> **Work order**: Reproduce the whole of the records exactly, and make sure no picture is carried into the result.
── Data ──
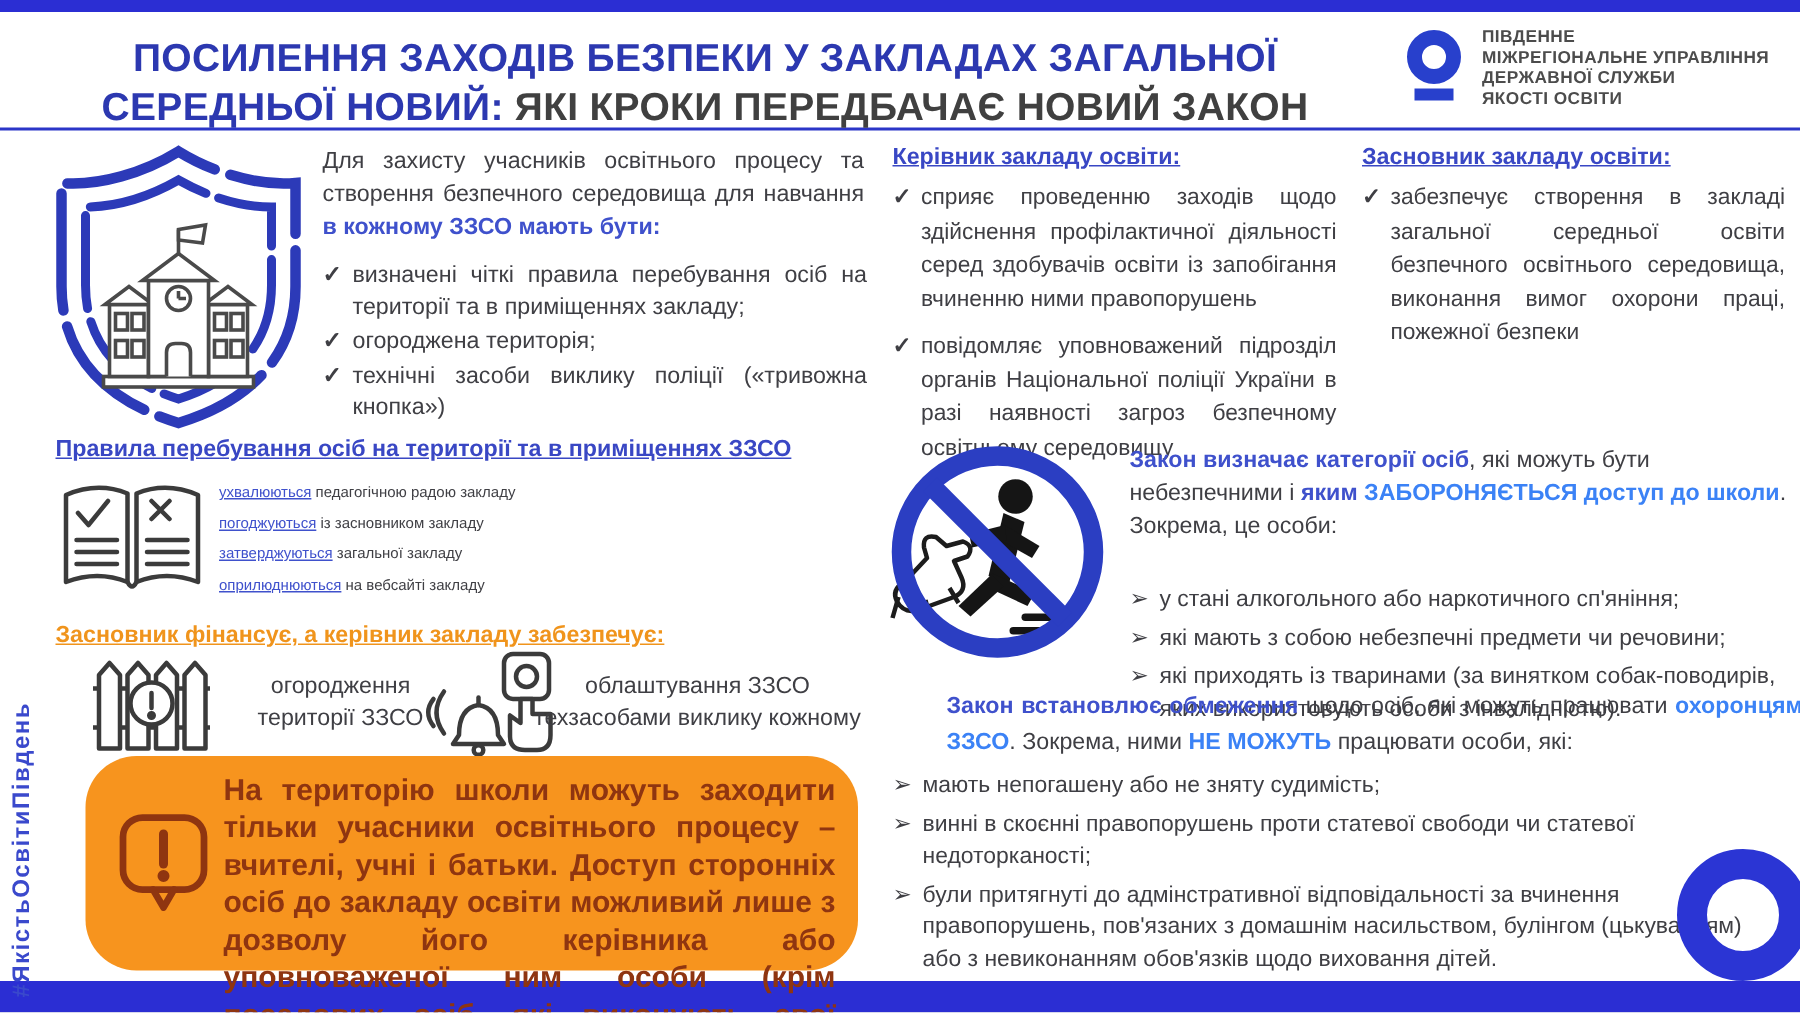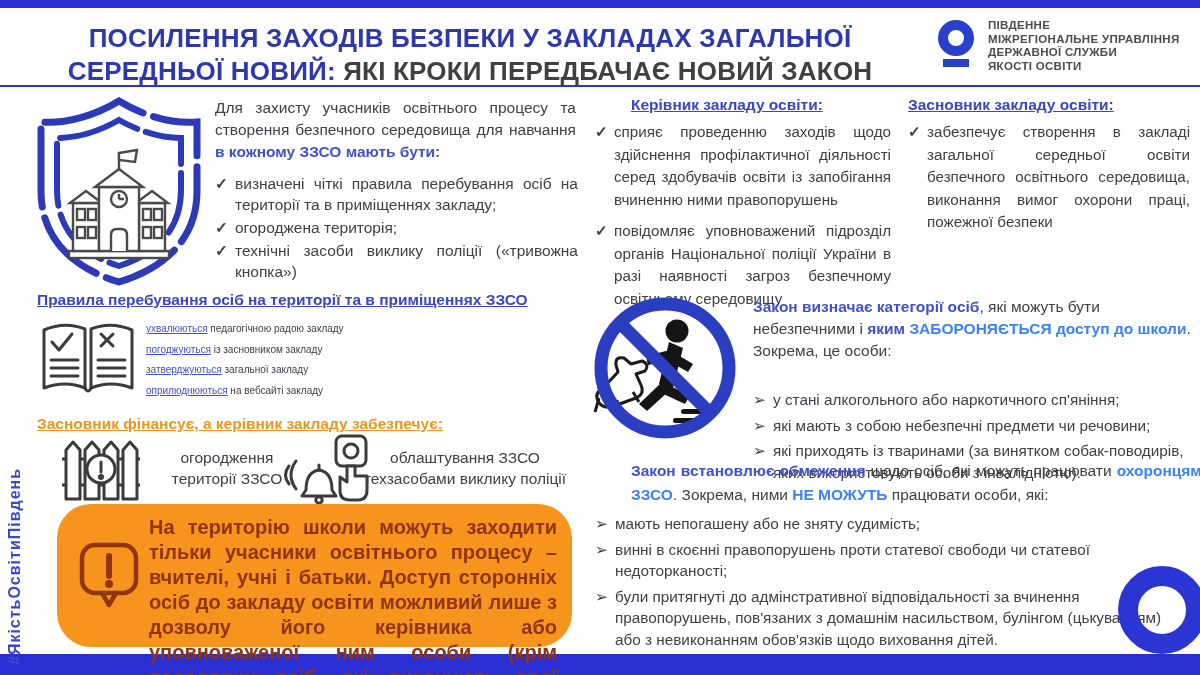--- a/index.html
+++ b/index.html
@@ -162,37 +162,37 @@
           <path d="M18 29 q-10 14 0 28" fill="none"></path>
         <path d="M28 58 q0 -18 13 -20 q13 2 13 20 l4 6 H24 Z"></path>
         <circle cx="41" cy="68" r="3.2"></circle>
         <line x1="41" y1="38" x2="41" y2="33"></line>
         <rect x="58" y="4" width="30" height="30" rx="6"></rect>
         <circle cx="73" cy="19" r="7"></circle>
         <path d="M69 34 v16 l-7 -5 v14 q0 9 10 9 h8 q9 0 9 -10 v-14 h-12 v-10 Z"></path>
       </g>
     </svg>
   </span>
-  <div class="abs icon-label" style="left:352px;top:447px;width:226px;">облаштування ЗЗСО техзасобами виклику поліції</div>
+  <div class="abs icon-label" style="left:352px;top:447px;width:226px;">облаштування ЗЗСО техзасобами виклику кожному</div>
 
   <div class="abs obox" style="left:57px;top:504px;width:515px;height:143px;">
     <span class="abs" style="left:20px;top:37px;">
       <svg width="64" height="70" viewBox="0 0 64 70">
         <g stroke="#8f3510" stroke-width="4.5" fill="none" stroke-linejoin="round" stroke-linecap="round">
           <rect x="5" y="4" width="54" height="48" rx="13"></rect>
           <path d="M25 52 l7 12 l7 -12"></path>
           <line x1="32" y1="15" x2="32" y2="35" stroke-width="6"></line>
           <circle cx="32" cy="43" r="3" fill="#8f3510" stroke-width="2"></circle>
         </g>
       </svg>
     </span>
     <div class="abs obox-text" style="left:92px;top:11px;width:408px;">На територію школи можуть заходити тільки учасники освітнього процесу – вчителі, учні і батьки. Доступ сторонніх осіб до закладу освіти можливий лише з дозволу його керівника або уповноваженої ним особи (крім посадових осіб, які виконують свої повноваження)</div>
   </div>
 
-  <div class="abs head-blue" style="left:595px;top:96px;margin-left:36px;">Керівник закладу освіти:</div>
+  <div class="abs head-blue" style="left:595px;top:96px;">Керівник закладу освіти:</div>
   <div class="abs" style="left:595px;top:121px;width:296px;">
     <div class="mid-row">
         <span class="mark">✓</span>
         <span class="txt">сприяє проведенню заходів щодо здійснення профілактичної діяльності серед здобувачів освіти із запобігання вчиненню ними правопорушень</span>
       </div>
     <div class="mid-row">
         <span class="mark">✓</span>
         <span class="txt">повідомляє уповноважений підрозділ органів Національної поліції України в разі наявності загроз безпечному освітньому середовищу</span>
       </div>
   </div>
───
> **Answer to this task**:
--- a/index.html
+++ b/index.html
@@ -162,37 +162,37 @@
           <path d="M18 29 q-10 14 0 28" fill="none"></path>
         <path d="M28 58 q0 -18 13 -20 q13 2 13 20 l4 6 H24 Z"></path>
         <circle cx="41" cy="68" r="3.2"></circle>
         <line x1="41" y1="38" x2="41" y2="33"></line>
         <rect x="58" y="4" width="30" height="30" rx="6"></rect>
         <circle cx="73" cy="19" r="7"></circle>
         <path d="M69 34 v16 l-7 -5 v14 q0 9 10 9 h8 q9 0 9 -10 v-14 h-12 v-10 Z"></path>
       </g>
     </svg>
   </span>
-  <div class="abs icon-label" style="left:352px;top:447px;width:226px;">облаштування ЗЗСО техзасобами виклику поліції</div>
+  <div class="abs icon-label" style="left:352px;top:447px;width:226px;">облаштування ЗЗСО техзасобами виклику кожному</div>
 
   <div class="abs obox" style="left:57px;top:504px;width:515px;height:143px;">
     <span class="abs" style="left:20px;top:37px;">
       <svg width="64" height="70" viewBox="0 0 64 70">
         <g stroke="#8f3510" stroke-width="4.5" fill="none" stroke-linejoin="round" stroke-linecap="round">
           <rect x="5" y="4" width="54" height="48" rx="13"></rect>
           <path d="M25 52 l7 12 l7 -12"></path>
           <line x1="32" y1="15" x2="32" y2="35" stroke-width="6"></line>
           <circle cx="32" cy="43" r="3" fill="#8f3510" stroke-width="2"></circle>
         </g>
       </svg>
     </span>
     <div class="abs obox-text" style="left:92px;top:11px;width:408px;">На територію школи можуть заходити тільки учасники освітнього процесу – вчителі, учні і батьки. Доступ сторонніх осіб до закладу освіти можливий лише з дозволу його керівника або уповноваженої ним особи (крім посадових осіб, які виконують свої повноваження)</div>
   </div>
 
-  <div class="abs head-blue" style="left:595px;top:96px;margin-left:36px;">Керівник закладу освіти:</div>
+  <div class="abs head-blue" style="left:595px;top:96px;">Керівник закладу освіти:</div>
   <div class="abs" style="left:595px;top:121px;width:296px;">
     <div class="mid-row">
         <span class="mark">✓</span>
         <span class="txt">сприяє проведенню заходів щодо здійснення профілактичної діяльності серед здобувачів освіти із запобігання вчиненню ними правопорушень</span>
       </div>
     <div class="mid-row">
         <span class="mark">✓</span>
         <span class="txt">повідомляє уповноважений підрозділ органів Національної поліції України в разі наявності загроз безпечному освітньому середовищу</span>
       </div>
   </div>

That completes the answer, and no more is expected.